* [THE INPUT]
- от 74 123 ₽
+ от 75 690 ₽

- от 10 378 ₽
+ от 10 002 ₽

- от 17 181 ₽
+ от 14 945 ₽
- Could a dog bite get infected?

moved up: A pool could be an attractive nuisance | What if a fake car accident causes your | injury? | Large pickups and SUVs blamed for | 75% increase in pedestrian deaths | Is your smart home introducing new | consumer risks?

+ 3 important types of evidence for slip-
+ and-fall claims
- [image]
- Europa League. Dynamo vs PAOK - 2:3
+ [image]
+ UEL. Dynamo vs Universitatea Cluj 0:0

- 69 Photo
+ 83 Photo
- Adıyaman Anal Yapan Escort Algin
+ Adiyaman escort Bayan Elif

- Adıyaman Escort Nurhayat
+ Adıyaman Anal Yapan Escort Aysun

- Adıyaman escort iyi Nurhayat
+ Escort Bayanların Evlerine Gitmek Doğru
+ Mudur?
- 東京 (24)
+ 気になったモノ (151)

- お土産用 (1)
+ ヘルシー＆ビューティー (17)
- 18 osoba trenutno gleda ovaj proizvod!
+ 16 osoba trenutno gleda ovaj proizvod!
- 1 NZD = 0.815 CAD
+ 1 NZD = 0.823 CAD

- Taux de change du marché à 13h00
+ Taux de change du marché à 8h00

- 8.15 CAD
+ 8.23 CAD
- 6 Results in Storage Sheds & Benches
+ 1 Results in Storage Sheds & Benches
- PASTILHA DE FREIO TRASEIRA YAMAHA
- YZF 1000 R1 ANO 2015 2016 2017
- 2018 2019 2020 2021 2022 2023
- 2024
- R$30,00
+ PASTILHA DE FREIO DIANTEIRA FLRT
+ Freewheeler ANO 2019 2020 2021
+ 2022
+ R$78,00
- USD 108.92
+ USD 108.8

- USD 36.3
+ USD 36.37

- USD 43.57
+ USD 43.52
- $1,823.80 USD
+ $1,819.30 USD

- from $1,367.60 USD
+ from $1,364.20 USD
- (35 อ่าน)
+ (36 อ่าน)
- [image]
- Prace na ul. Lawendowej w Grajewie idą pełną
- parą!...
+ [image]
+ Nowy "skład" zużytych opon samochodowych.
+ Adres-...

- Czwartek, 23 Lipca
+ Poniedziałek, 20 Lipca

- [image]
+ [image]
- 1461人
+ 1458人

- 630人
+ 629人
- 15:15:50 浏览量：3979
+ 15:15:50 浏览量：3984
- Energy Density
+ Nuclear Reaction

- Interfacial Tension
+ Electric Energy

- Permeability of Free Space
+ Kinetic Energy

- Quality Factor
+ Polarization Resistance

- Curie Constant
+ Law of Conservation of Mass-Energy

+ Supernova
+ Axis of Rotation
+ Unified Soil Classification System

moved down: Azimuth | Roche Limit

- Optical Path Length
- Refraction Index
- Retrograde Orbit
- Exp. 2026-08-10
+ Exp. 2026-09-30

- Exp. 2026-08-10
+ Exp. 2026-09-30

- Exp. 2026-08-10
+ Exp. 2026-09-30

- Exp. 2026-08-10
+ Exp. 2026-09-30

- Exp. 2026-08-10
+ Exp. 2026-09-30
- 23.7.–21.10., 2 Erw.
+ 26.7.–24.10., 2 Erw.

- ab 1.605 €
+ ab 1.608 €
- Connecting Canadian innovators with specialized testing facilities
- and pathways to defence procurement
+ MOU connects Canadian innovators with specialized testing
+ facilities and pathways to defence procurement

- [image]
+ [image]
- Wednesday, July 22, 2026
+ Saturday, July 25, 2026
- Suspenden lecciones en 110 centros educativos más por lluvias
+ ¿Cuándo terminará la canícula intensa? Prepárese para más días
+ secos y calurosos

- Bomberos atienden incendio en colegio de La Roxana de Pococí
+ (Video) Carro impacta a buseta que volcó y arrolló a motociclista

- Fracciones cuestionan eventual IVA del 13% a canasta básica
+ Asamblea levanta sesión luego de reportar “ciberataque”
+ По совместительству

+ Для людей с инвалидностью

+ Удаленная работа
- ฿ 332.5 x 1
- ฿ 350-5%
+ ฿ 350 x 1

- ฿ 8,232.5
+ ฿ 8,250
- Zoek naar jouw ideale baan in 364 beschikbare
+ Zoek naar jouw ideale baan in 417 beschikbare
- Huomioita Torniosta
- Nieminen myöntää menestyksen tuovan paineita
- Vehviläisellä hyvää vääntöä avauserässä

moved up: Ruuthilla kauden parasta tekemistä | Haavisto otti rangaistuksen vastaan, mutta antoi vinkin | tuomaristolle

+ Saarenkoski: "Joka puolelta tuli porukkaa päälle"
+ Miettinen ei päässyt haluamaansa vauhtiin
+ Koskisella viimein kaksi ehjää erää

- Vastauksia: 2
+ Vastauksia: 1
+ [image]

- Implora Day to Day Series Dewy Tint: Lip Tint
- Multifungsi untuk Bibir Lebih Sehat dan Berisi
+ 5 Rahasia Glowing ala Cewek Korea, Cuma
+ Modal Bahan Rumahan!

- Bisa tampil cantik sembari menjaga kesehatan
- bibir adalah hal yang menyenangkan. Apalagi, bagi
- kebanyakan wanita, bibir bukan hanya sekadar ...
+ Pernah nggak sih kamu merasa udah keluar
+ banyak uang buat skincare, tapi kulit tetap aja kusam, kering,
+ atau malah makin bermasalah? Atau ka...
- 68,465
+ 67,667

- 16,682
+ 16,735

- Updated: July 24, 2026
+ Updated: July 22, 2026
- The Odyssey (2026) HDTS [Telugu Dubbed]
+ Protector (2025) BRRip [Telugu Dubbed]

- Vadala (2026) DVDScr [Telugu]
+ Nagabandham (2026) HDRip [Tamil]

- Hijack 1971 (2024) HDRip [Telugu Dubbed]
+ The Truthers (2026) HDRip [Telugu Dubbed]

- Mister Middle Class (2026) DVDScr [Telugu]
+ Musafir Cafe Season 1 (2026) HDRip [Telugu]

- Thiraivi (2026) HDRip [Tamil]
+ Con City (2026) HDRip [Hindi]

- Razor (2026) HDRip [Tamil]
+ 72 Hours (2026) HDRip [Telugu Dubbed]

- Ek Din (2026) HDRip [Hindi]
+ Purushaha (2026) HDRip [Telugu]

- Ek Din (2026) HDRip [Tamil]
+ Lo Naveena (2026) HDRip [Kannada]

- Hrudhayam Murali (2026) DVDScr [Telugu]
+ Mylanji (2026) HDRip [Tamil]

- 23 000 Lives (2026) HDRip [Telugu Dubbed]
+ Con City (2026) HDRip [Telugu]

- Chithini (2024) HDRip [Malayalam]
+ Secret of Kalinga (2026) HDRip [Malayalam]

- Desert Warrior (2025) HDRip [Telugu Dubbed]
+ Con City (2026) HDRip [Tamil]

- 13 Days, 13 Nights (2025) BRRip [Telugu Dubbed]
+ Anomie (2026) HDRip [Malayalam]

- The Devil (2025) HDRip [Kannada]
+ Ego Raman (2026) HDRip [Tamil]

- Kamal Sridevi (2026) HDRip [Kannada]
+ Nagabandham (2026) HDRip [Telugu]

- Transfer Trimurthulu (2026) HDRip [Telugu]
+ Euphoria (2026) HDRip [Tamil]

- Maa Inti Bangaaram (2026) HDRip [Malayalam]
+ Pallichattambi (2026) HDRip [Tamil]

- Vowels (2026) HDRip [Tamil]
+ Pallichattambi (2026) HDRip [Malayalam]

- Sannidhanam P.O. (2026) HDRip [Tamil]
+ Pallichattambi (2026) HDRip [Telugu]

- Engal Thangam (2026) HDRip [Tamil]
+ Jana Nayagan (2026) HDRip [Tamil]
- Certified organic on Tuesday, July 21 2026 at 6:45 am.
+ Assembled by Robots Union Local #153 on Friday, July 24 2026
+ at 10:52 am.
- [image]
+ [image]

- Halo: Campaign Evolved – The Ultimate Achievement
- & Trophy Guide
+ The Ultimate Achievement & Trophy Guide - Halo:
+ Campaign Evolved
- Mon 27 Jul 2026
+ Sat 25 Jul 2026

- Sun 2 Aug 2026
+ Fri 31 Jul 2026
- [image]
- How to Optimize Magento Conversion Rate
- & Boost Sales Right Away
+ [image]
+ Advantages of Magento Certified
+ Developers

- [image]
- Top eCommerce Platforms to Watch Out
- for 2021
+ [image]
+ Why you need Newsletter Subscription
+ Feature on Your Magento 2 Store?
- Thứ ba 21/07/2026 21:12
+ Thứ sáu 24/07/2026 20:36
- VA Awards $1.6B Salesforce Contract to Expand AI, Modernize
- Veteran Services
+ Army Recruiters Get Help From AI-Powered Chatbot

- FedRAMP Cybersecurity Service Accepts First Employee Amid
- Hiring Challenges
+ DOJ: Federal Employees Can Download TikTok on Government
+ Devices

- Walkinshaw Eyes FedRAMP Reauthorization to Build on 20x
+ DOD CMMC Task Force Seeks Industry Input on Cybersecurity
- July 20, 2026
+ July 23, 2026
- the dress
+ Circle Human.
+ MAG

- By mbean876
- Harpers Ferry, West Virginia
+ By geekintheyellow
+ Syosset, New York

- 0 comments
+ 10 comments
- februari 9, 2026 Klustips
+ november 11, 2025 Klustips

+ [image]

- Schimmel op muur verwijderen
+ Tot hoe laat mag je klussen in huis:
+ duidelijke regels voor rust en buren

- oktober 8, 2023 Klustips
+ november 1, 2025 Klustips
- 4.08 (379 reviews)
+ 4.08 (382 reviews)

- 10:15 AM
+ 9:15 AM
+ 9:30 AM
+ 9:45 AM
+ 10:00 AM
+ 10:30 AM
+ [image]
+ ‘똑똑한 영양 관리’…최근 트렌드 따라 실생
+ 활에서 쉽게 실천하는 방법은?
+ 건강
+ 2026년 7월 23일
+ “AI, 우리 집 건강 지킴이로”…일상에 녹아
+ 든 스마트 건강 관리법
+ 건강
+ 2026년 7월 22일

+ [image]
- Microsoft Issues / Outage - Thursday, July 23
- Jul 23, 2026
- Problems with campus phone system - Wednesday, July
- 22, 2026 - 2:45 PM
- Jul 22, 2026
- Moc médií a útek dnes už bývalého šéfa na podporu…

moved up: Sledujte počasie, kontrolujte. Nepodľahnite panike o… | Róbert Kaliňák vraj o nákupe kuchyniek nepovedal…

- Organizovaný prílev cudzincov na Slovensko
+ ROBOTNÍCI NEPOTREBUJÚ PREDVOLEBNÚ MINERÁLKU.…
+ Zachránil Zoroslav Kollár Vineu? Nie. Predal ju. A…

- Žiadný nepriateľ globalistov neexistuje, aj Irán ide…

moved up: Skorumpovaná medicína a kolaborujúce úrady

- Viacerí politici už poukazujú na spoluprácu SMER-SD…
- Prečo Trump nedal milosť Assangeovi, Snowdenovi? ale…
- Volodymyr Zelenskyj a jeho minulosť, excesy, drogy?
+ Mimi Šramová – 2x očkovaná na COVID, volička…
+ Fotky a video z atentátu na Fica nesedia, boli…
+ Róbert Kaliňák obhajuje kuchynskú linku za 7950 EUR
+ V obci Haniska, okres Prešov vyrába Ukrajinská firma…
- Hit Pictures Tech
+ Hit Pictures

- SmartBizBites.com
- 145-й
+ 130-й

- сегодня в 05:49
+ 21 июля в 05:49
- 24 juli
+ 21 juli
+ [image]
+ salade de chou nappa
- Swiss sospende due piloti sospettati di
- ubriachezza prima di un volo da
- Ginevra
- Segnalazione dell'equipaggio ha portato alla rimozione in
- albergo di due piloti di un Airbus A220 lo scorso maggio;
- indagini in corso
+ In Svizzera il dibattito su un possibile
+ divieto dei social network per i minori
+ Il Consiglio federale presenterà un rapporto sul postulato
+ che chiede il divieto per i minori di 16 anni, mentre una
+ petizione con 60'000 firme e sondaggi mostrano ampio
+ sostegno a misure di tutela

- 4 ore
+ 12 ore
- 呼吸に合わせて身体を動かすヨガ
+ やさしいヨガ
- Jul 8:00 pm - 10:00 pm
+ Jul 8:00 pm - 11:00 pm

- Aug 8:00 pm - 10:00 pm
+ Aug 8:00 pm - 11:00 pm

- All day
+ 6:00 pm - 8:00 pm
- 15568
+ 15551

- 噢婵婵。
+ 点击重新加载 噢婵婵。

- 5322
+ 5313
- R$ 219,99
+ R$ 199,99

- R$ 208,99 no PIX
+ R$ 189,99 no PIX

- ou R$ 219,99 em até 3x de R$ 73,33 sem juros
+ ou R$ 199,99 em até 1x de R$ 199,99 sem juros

* [EXERCISE] The response should be the listing above, limited to the lines between the one holding "zużytych opon samochodowych." and the one holding "- Fracciones cuestionan", inclusive, reproduced exactly.

* [EXERCISE SOLUTION]
+ Nowy "skład" zużytych opon samochodowych.
+ Adres-...

- Czwartek, 23 Lipca
+ Poniedziałek, 20 Lipca

- [image]
+ [image]
- 1461人
+ 1458人

- 630人
+ 629人
- 15:15:50 浏览量：3979
+ 15:15:50 浏览量：3984
- Energy Density
+ Nuclear Reaction

- Interfacial Tension
+ Electric Energy

- Permeability of Free Space
+ Kinetic Energy

- Quality Factor
+ Polarization Resistance

- Curie Constant
+ Law of Conservation of Mass-Energy

+ Supernova
+ Axis of Rotation
+ Unified Soil Classification System

moved down: Azimuth | Roche Limit

- Optical Path Length
- Refraction Index
- Retrograde Orbit
- Exp. 2026-08-10
+ Exp. 2026-09-30

- Exp. 2026-08-10
+ Exp. 2026-09-30

- Exp. 2026-08-10
+ Exp. 2026-09-30

- Exp. 2026-08-10
+ Exp. 2026-09-30

- Exp. 2026-08-10
+ Exp. 2026-09-30
- 23.7.–21.10., 2 Erw.
+ 26.7.–24.10., 2 Erw.

- ab 1.605 €
+ ab 1.608 €
- Connecting Canadian innovators with specialized testing facilities
- and pathways to defence procurement
+ MOU connects Canadian innovators with specialized testing
+ facilities and pathways to defence procurement

- [image]
+ [image]
- Wednesday, July 22, 2026
+ Saturday, July 25, 2026
- Suspenden lecciones en 110 centros educativos más por lluvias
+ ¿Cuándo terminará la canícula intensa? Prepárese para más días
+ secos y calurosos

- Bomberos atienden incendio en colegio de La Roxana de Pococí
+ (Video) Carro impacta a buseta que volcó y arrolló a motociclista

- Fracciones cuestionan eventual IVA del 13% a canasta básica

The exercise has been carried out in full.